Researchers are looking into the possible ripple effects of lead exposure. Even low levels of lead can cause children to lose IQ points and develop behavior problems.

After Flint, Michigan switched to the Flint River for its drinking water in 2014, experts found the number of children with elevated levels of lead in their blood doubled. Although the city switched back to Detroit water last fall, lead continues to be a concern, due to the corrosive effects of Flint River water on the city’s pipes.

The city has begun handing out filters to residents, but for kids, that won’t reverse the damage done.

A recent study suggests lead exposure can cause changes to DNA that might affect several generations.  

Doug Ruden is the Director of Epigenomics at the Institute of Environmental Health Sciences at Wayne State University. He tested blood samples from 35 Detroit mothers and their babies.  

“We recruited young mothers who were born after 1984 and got permission to measure their blood lead levels,” Ruden says.

Ruden’s team observed a correlation between elevated blood lead levels in the mothers and changes in DNA.

“If the mothers had high blood lead levels when they were born, then their grandchildren have changes in their DNA,” he says. “And the changes in the DNA we were looking at weren’t mutations — they weren’t permanent changes — but they’re what we call epigenetic mutations. They’re changes in DNA methylation.”

DNA methylation is a process that changes the expression of genes as cells divide and differentiate during fetal development.

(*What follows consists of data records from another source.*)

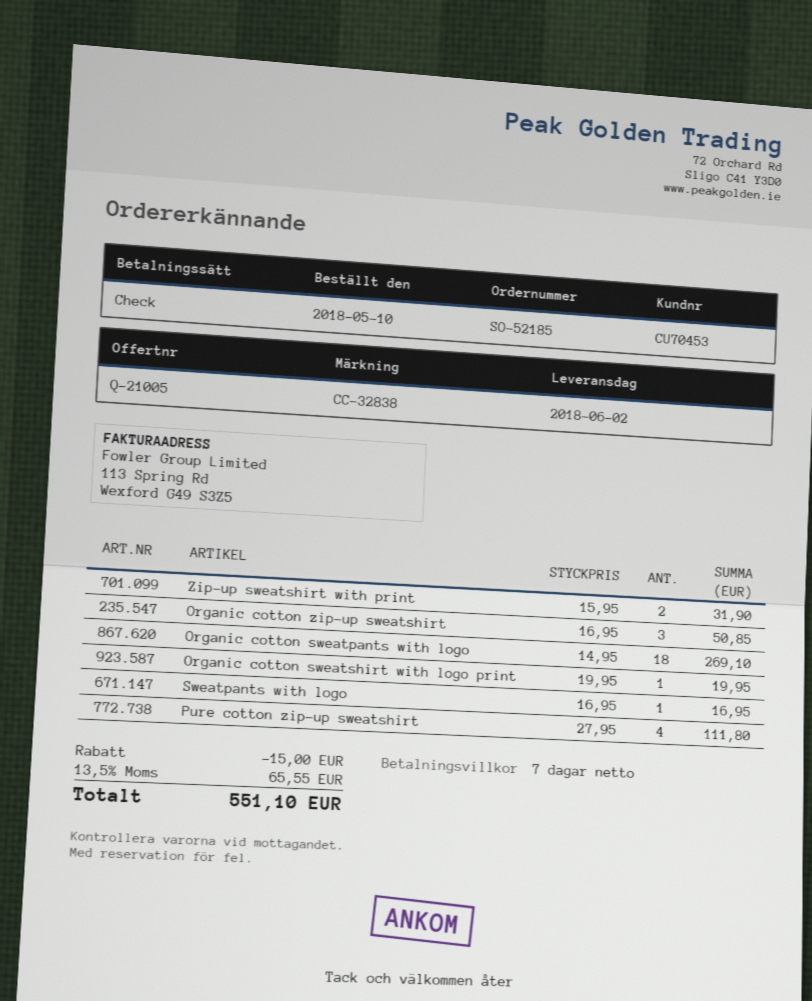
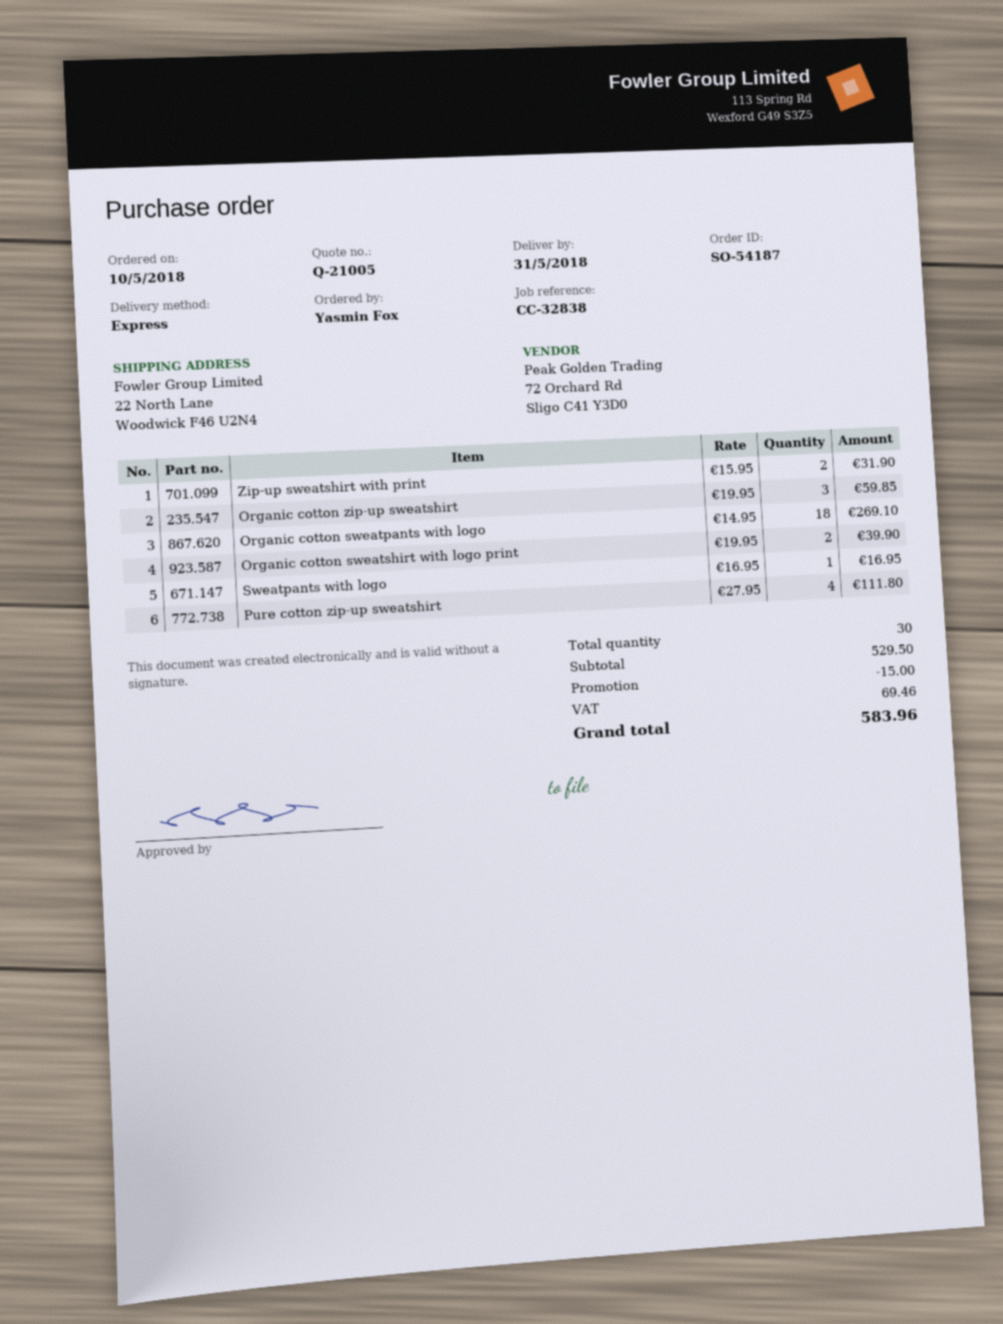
order number: SO-52185 -> SO-54187
delivery date: 2018-06-02 -> 2018-05-31
Organic cotton zip-up sweatshirt: 3 x 16.95 = 50.85 -> 3 x 19.95 = 59.85
Organic cotton sweatshirt with logo print: 1 x 19.95 = 19.95 -> 2 x 19.95 = 39.90
tax: 65.55 -> 69.46
total: 551.10 -> 583.96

“It’s thought that’s how lead causes neurobehavioral defects — or loss of IQ in children,” he says. “It’s not by directly mutating the DNA, but altering their DNA methylation.”  


It is well established in animal models, like in mice and rats, that environmental exposures to compounds such as lead can have effects for many generations. - Doug Ruden, Wayne State University

Ruden says more studies will have to be done to determine if these changes are good, band or neutral.

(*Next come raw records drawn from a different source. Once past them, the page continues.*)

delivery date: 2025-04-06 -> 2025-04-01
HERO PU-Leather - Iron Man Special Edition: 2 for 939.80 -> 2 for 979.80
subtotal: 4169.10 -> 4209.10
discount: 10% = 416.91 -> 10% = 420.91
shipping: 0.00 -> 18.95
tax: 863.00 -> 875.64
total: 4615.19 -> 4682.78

“Mothers who are exposed to lead in the water, for instance, can not only affect their children’s IQ but can also affect, potentially, the IQ of their grandchildren,” Ruden says. “We know the DNA is affected, but we don’t know right now whether these changes in the DNA in the grandchildren can also affect their IQ.”

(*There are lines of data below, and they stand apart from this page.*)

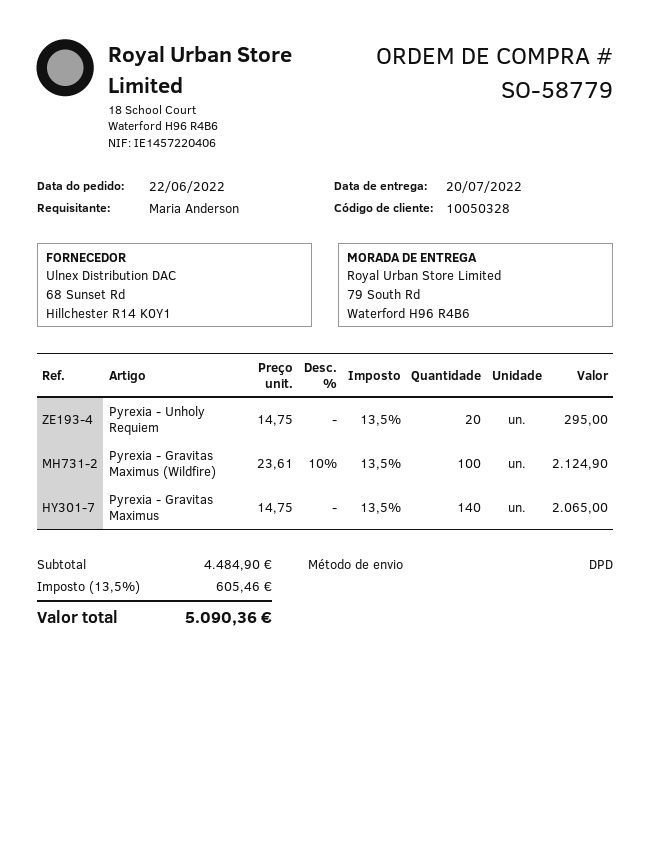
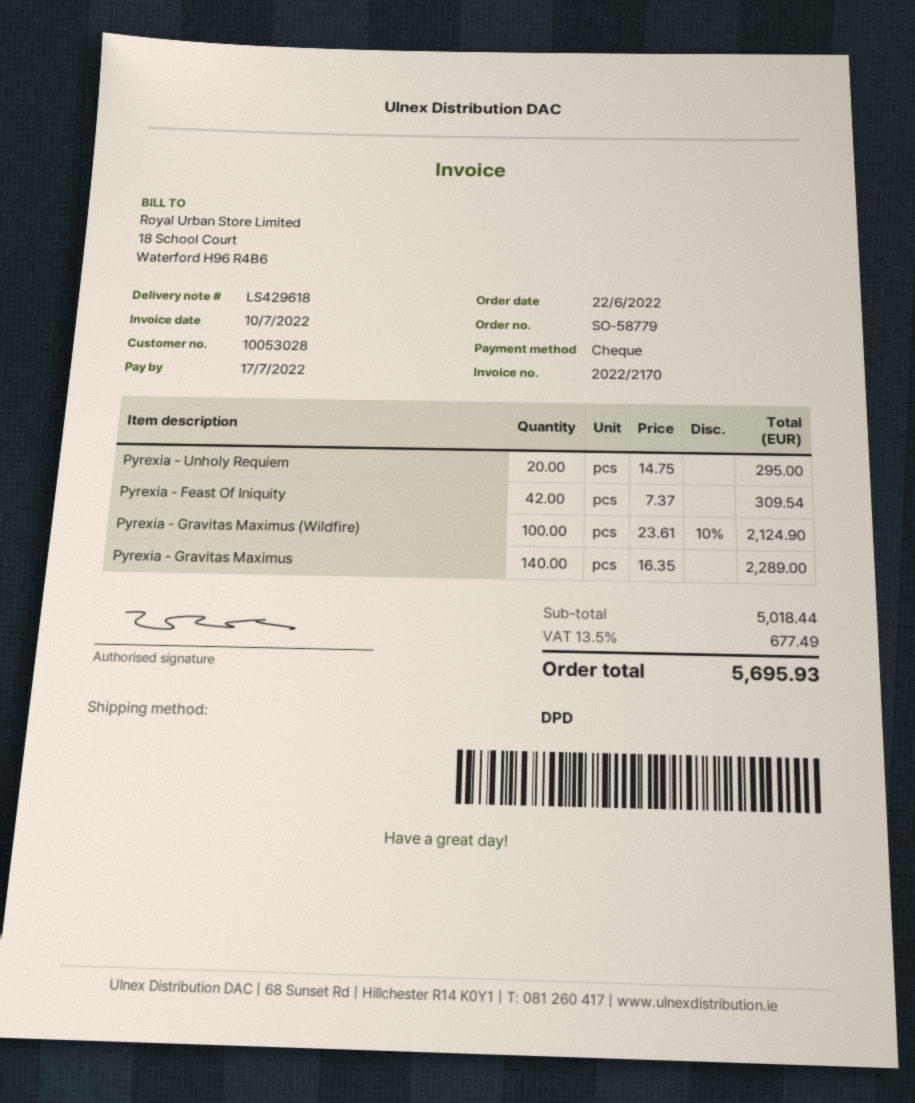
customer number: 10050328 -> 10053028
Pyrexia - Gravitas Maximus: 140 x 14.75 = 2065.00 -> 140 x 16.35 = 2289.00
Pyrexia - Feast Of Iniquity: none -> 42 x 7.37 = 309.54
subtotal: 4484.90 -> 5018.44
tax: 13.5% = 605.46 -> 13.5% = 677.49
total: 5090.36 -> 5695.93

Ruden says he’s studying how exposures in pregnancy can affect not just the baby a mom is carrying, but also her grandbabies.

“The way you think about it is: if a mother is pregnant with a baby, she’s also carrying the baby’s children too,” he says. “Because it’s like a Russian doll.”

He says a fetus develops fetal germ cells while still inside its mother.

“So all of the eggs that a person has in life are actually developed in the fetus, during the fetal period, and all the sperm progenitor cells in the boy babies are also present in the fetus,” he says. “So when a mother drinks leaded water, like what happened in Flint, she’s exposing her fetus, so that’s going to directly affect brain development of her baby.”

But he says, there could be effects on the next generation too.

“What most people don’t realize is that you’re also expressing the germ line cells, and that can affect the grandchildren, and even potentially beyond that,” he says.

One important caveat here: this study is small. Ruden says it will need to be repeated on larger scales and in different populations.

“It is well established in animal models, though — like in mice and rats — that environmental exposures to compounds such as lead can have effects for many generations,” he says. “So this isn’t entirely surprising.”